Alienware 850 Watt Power Supply with High Performance Liquid Cooling

Intel Core i7 9700K (8-Core/8-Thread, 12MB Cache, Overclocked up to 4.6GHz across all cores)

16GB DDR4 XMP at 2933MHz Dual Channel HyperX

256GB M.2 PCie NVME SSD (Boot) + 1TB 7200 RPM SATA 6Gb/s (Storage)

Dual NVIDIA GeForce RTX 2080 OC graphics 8GB GDDR6 each (NVIDIA NVLink SLI Enabled)

DW1810, 802.11ac + Bluetooth 4.2 [G6 JAW]

Wireless Driver for 1810/1820

Windows 10 Home 64bit English

PS, copied the info from the detail page that came with the PC. I don't understand much of it.
 
What aspect are you looking for opinion on?

The spec seems coherent as far as it goes. A few things though:

1) The storage is relatively meagre for a gaming PC, in that you'll typically want to have games on SSD storage and the SSD is quite small. If the system has room you could add an additional SSD.

2) Probably the most noteworthy feature is that it uses dual graphics cards. This is quite unusual (relatively unpopular) in modern systems because 2 graphics cards can often give no more performance in gaming than 1 card.

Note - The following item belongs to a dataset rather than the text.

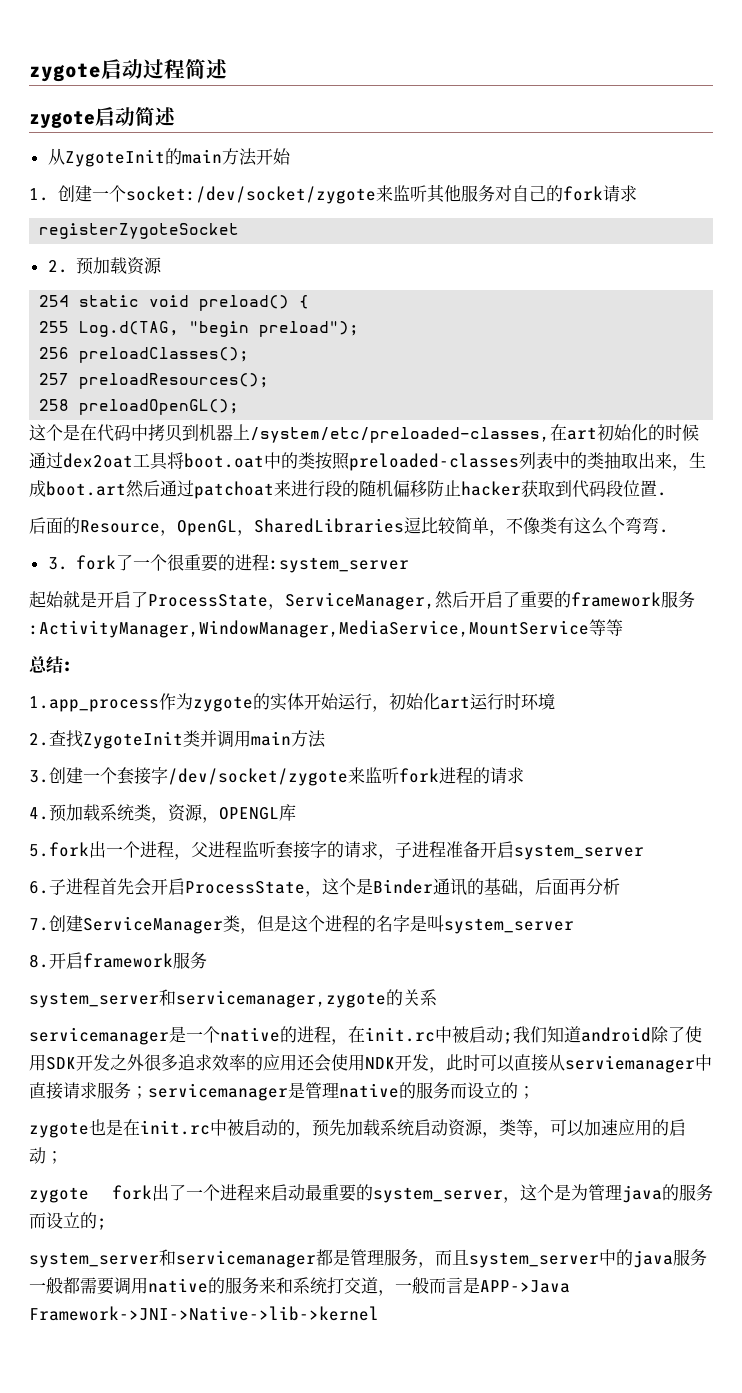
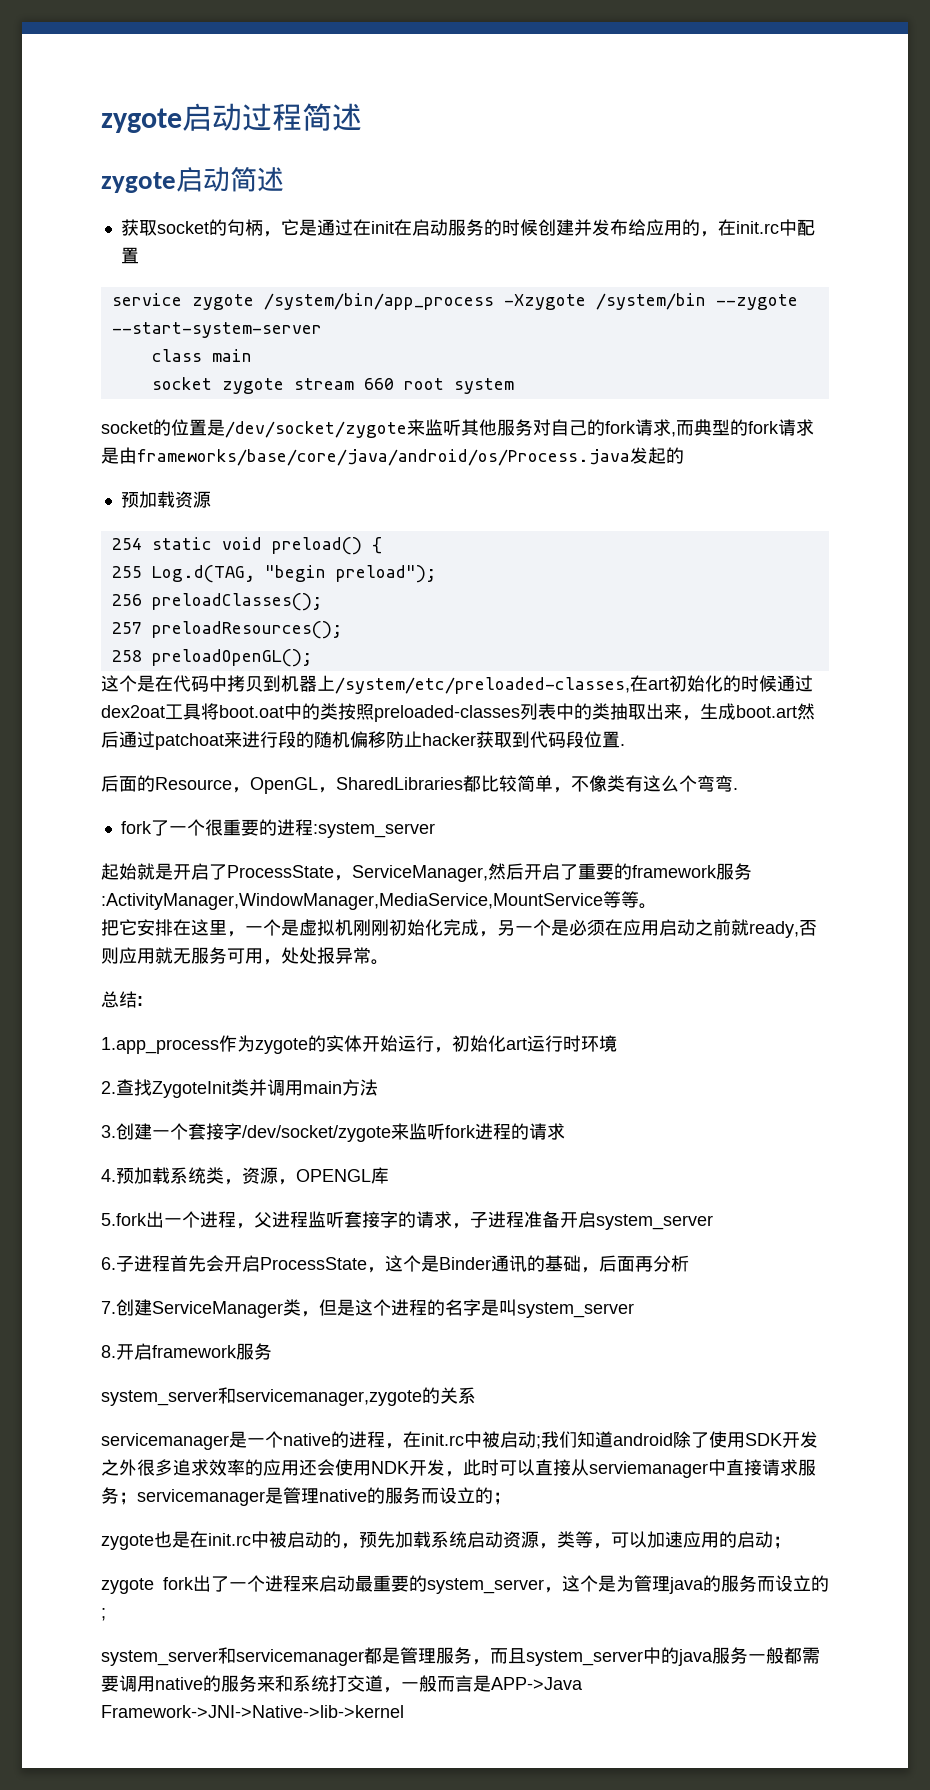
[47,148,291,167] [29,185,376,204] 从ZygoteInit的main方法开始 // 1.创建一个socket:/dev/socket/zygote -> [120,219,815,237] [120,247,139,264] [111,293,798,310] [111,322,322,338] [151,349,252,362] [151,377,514,394] [101,419,407,438] 获取socket的句柄，它是通过在init在启动服务的时候创建并发布给应用的，在init.rc中配置 // service zygote /system/bin/app_process -Xzygote /system/bin --zygote --start-system-server // class main // socket zygote stream 660 root system // socket的位置是/dev/socket/zygote
[39,223,240,239] [47,260,68,273] // registerZygoteSocket // 2. -> [671,419,814,437] [101,447,684,466] ,而典型的fork请求是由frameworks/base/core/java/android/os/Process.java发起的 //
[404,517,421,534] 逗 -> [463,775,481,792] 都
[47,557,68,570] 3. -> (738, 789) none
(623, 627) none -> [639,903,657,909] [101,919,817,938] [101,947,389,965] 。 // 把它安排在这里，一个是虚拟机刚刚初始化完成，另一个是必须在应用启动之前就ready,否则应用就无服务可用，处处报异常。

In games that use DX11, multiple graphics cards function via SLI (Nvidia) or Crossfire (AMD). For SLI, you need a specific 'profile' to be provided for the card, usually by Nvidia or sometimes you can fiddle one to work. The catch is that Nvidia often doesn't provide a profile and nobody can get SLI to work with that game. So instead of 100% more performance you get 0% more performance. Occasionally performance scaling is negative, i.e. the presence of the 2nd card causes a performance loss. Even when there is positive performance scaling, the gains may not be 100%. SLI can also sometimes involve other issues like microstutter, and for a long time there was a buy where Gsync tanked performance on SLI-enabled systems.

Some technologies widely used in modern games like TAA essentially prohibits SLI too.

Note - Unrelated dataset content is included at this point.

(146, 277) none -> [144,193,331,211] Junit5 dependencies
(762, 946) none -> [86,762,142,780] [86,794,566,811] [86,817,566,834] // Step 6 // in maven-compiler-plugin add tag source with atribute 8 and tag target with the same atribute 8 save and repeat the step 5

Nvidia have been steadily reducing SLI feature support - which in itself didn't necessarily mean the technology was going obsolete as cutting 3 or 4 GPU support for gaming was essentially trimming a niche feature of a niche feature. But the perception in the gaming community has certainly been that SLI is on the way out for a long time now. However, Nvidia have stripped SLI support from their 3000 series cards below the $1500 RTX 3090 (3080 does not have SLI). And then just the other day:

So SLI is all but dead going forward.

In newer APIs used in games - DX12 and Vulkan - multi GPU support needs to be supported by the game itself. As you can see in the article, Nvidia have said they will switch the focus to working with devs to implement that. However, don't hold your breath. Explicit mGPU in DX12 was extremely exciting as a tech back in ~2016, especially heterogenous mGPU which would have allowed for GPUs of different kinds and brands to be used together e.g. an RX 480 alongside a GTX 1080. However, afaik only Ashes of the Singularity ever implemented that. Some DX12 and Vulkan games do support homogenous mGPU (2 GPUs of the same kind, like you get in SLI) but even that's adoption has been far from widespread.

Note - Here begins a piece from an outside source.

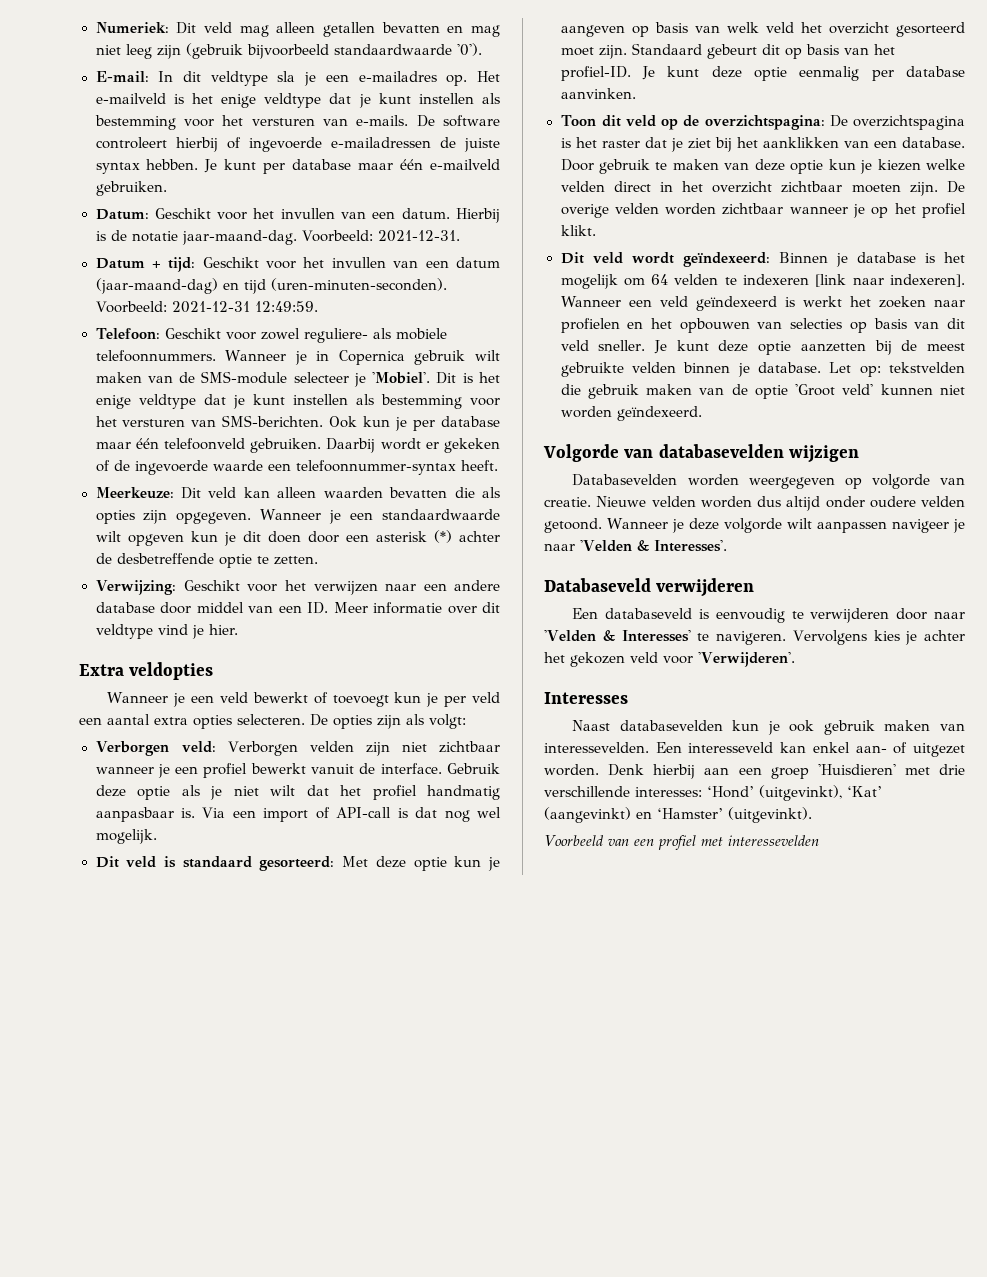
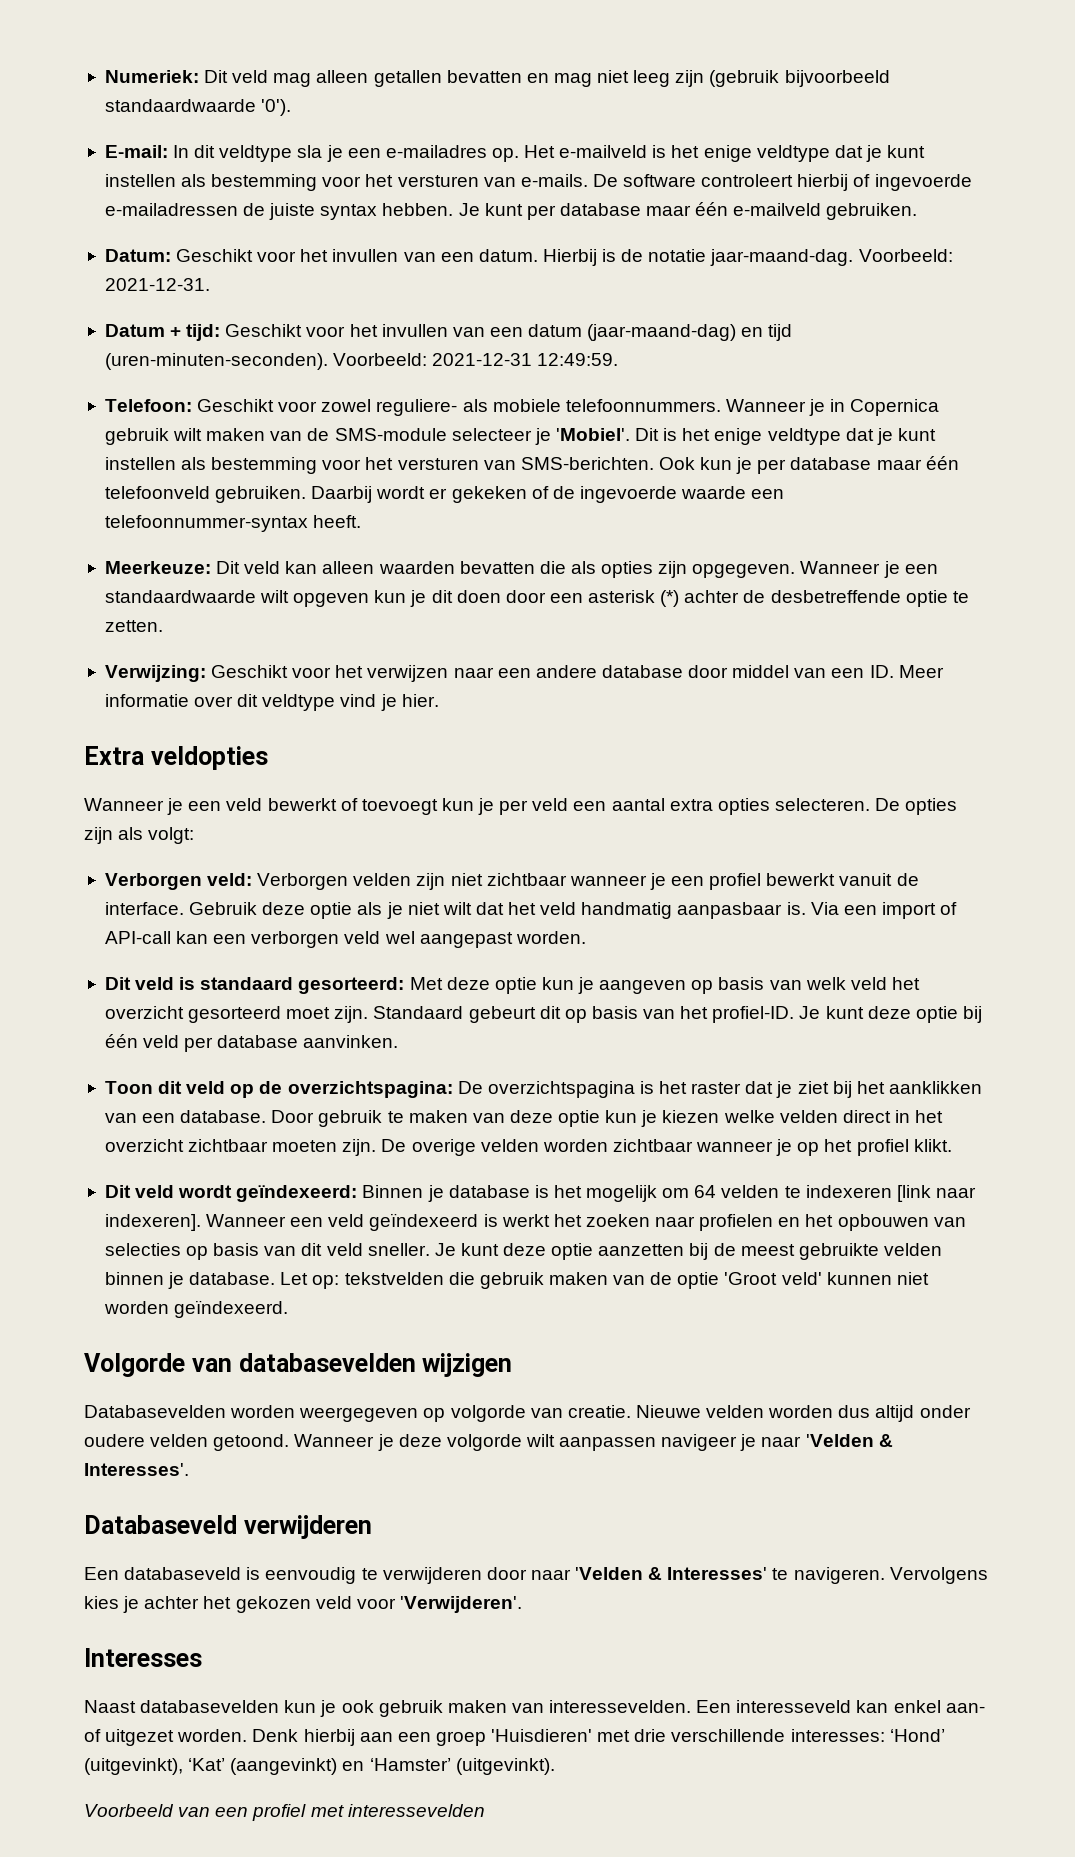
[372,785,417,800] profiel -> [540,902,577,915] veld
[397,807,501,822] [95,829,157,844] is dat nog wel mogelijk. -> [176,931,586,948] kan een verborgen veld wel aangepast worden.
[799,66,860,81] eenmalig -> [962,1006,982,1023] [104,1034,180,1048] bij één veld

If it's not something you've paid much attention to, you can always use monitoring software to see which games use both cards.

If both cards are under a similar load, the game is using multiple GPUs to some degree. If one GPU is under heavy load and the under is under very little load, it probably doesn't use multiple GPUs.

3) What monitor are you gaming on? What is the exact model?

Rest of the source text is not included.